People are offended by the smallest things these days
So please keep your dick in your pants
I’m frightened of elevators
I’m taking steps to avoid them now
I pushed a chinese person down a flight of stairs
It was wong on so many levels
A young man named Dave bought a horse from a farmer for $250
The farmer agreed to deliver the horse the next day. The next day, the farmer drove up to Dave's house and said, "Sorry son, but I have some bad news, the horse died" Dave replied, "Well, then just give me my money back" The farmer said, "Can’t do that. I went and spent it already" Dave said, "Ok, then, just bring me the dead horse" The farmer asked, "What ya gonna do with him?" Dave said, "I’m going to raffle him off" The farmer said, "You can’t raffle off a dead horse!" Dave said, "Sure I can, Watch me. I just won’t tell any body he’s dead" A month Later, the farmer met up with Dave and asked, "What happened with that dead horse?" Dave said, "I raffled him off. I sold 500 tickets at five dollars a piece and made a profit of $2495" The farmer said, "Didn’t anyone complain?" Dave said, "Just the guy who won. So I gave him his five dollars back"

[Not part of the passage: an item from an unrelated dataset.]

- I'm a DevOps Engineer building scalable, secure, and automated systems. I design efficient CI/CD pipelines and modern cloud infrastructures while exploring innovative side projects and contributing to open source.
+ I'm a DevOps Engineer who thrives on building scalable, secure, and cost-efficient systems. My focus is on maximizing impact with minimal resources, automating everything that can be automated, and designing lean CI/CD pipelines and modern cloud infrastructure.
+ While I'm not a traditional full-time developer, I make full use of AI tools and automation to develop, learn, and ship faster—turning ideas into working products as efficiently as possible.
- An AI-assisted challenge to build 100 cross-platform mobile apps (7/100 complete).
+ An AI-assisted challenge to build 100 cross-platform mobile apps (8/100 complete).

Dad, how many types of boobs are there?
A family is at the dinner table. The son asks the father "Dad, how many kinds of boobs are there?" The father, suprised, answers "Well, son, a woman goes through three phases. In her 20s, her breasts are like melons, round and firm. In her 30s and 40s, they are like pears, still nice and hanging a bit. After 50, they are like onions." "Onions?", the son asks. "Yes, you see them and they make you cry." The daughter and wife are infuriated on hearing this. The daughter asks "Mom, how many kinds of willies are there?" The mom smiles and says, "Well, dear, a man goes through three phases too. In his 20s, his willy is like an oak tree, mighty and hard. In his 30s and 40s, it's like a birch tree, flexible but reliable. After 50, it's like a Christmas tree." "A Christmas tree?" asks the daughter. "Yes, dead from the root up, and the balls are just for decoration."

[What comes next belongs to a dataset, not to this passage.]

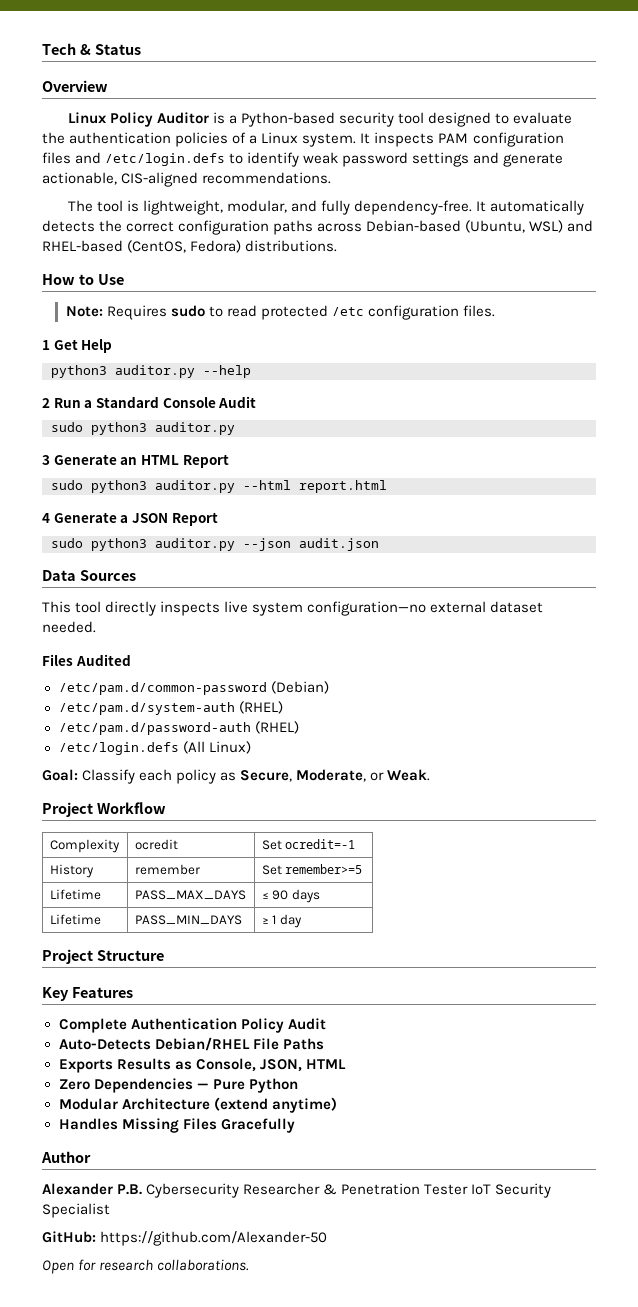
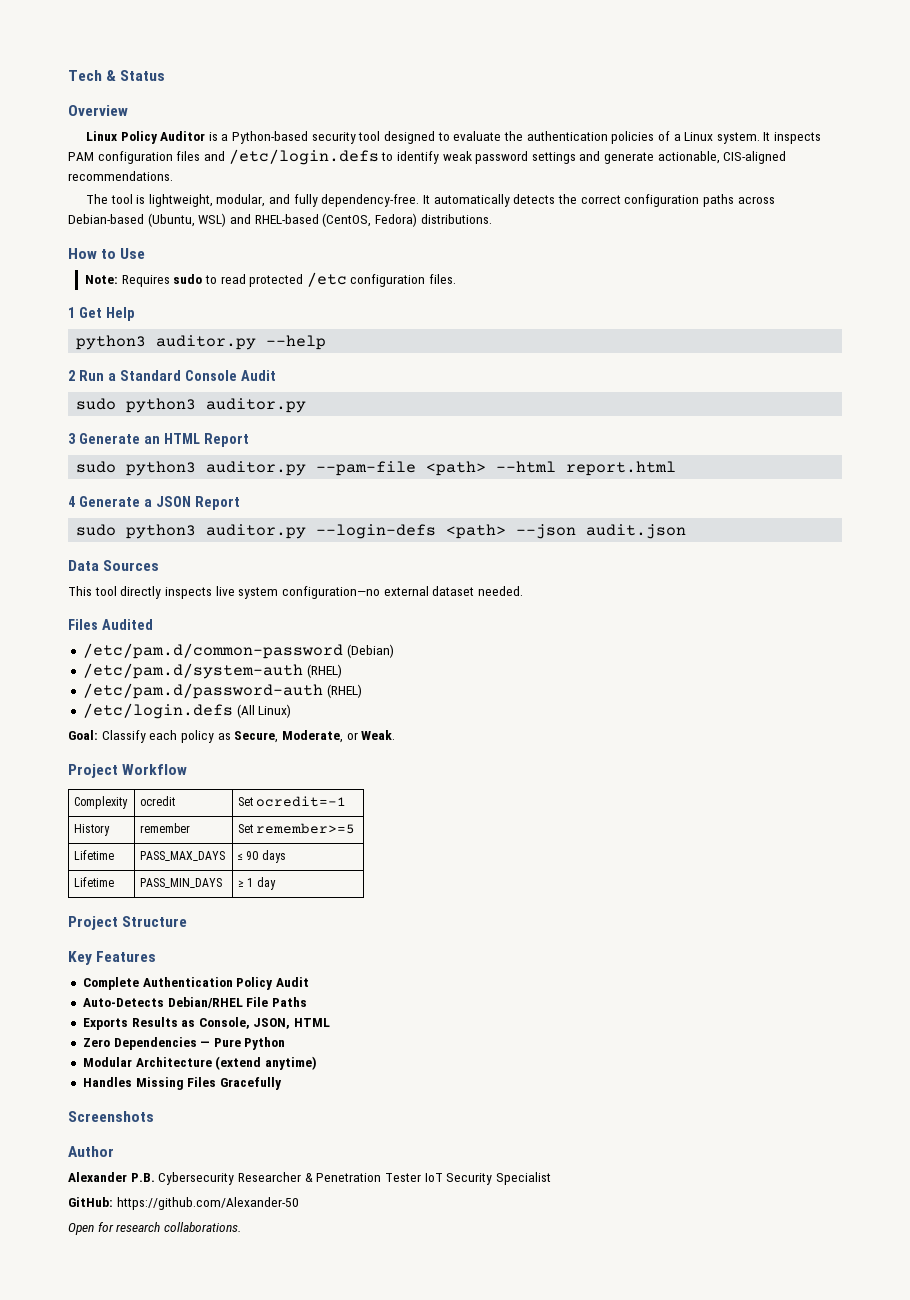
- sudo python3 auditor.py --html report.html
+ sudo python3 auditor.py --pam-file <path> --html report.html
- sudo python3 auditor.py --json audit.json
+ sudo python3 auditor.py --login-defs <path> --json audit.json
+ Screenshots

Genie: What will your first wish be?
Dave: I want to be rich. Genie: And your second wish? Rich: I want lots of money.
A newlywed couple goes to the hospital to give birth to their baby.
When they arrive, the doctor says that he invented a machine to transfer part of the labor pain of the mother to the father of the baby. He then asks if they agree. The couple accepts gladly the procedure. The doctor puts the machine at 10% for starting, explaining that even the 10% it's probably more pain that the father could ever bear. But when the labor started, the husband was feeling okay and he asked the doctor to raise the level. The doctor raised the transfer to 20%. The husband was still feeling good. The former checked the blood pressure of the latter and he was surprised by how good he was reacting. At this point, both decided to raise the transfer up to 50%. The husband was STILL feeling good. Since the transfer of pain was really helping the wife, the husband encouraged the doctor to transfer ALL the pain to him. The woman gave birth to a healthy child and virtually with no pain. She and her husband were really happy. When they got home, they found the mailman dead on the porch.
I wanted to write a joke about restraining orders.
This is as close as I could get though.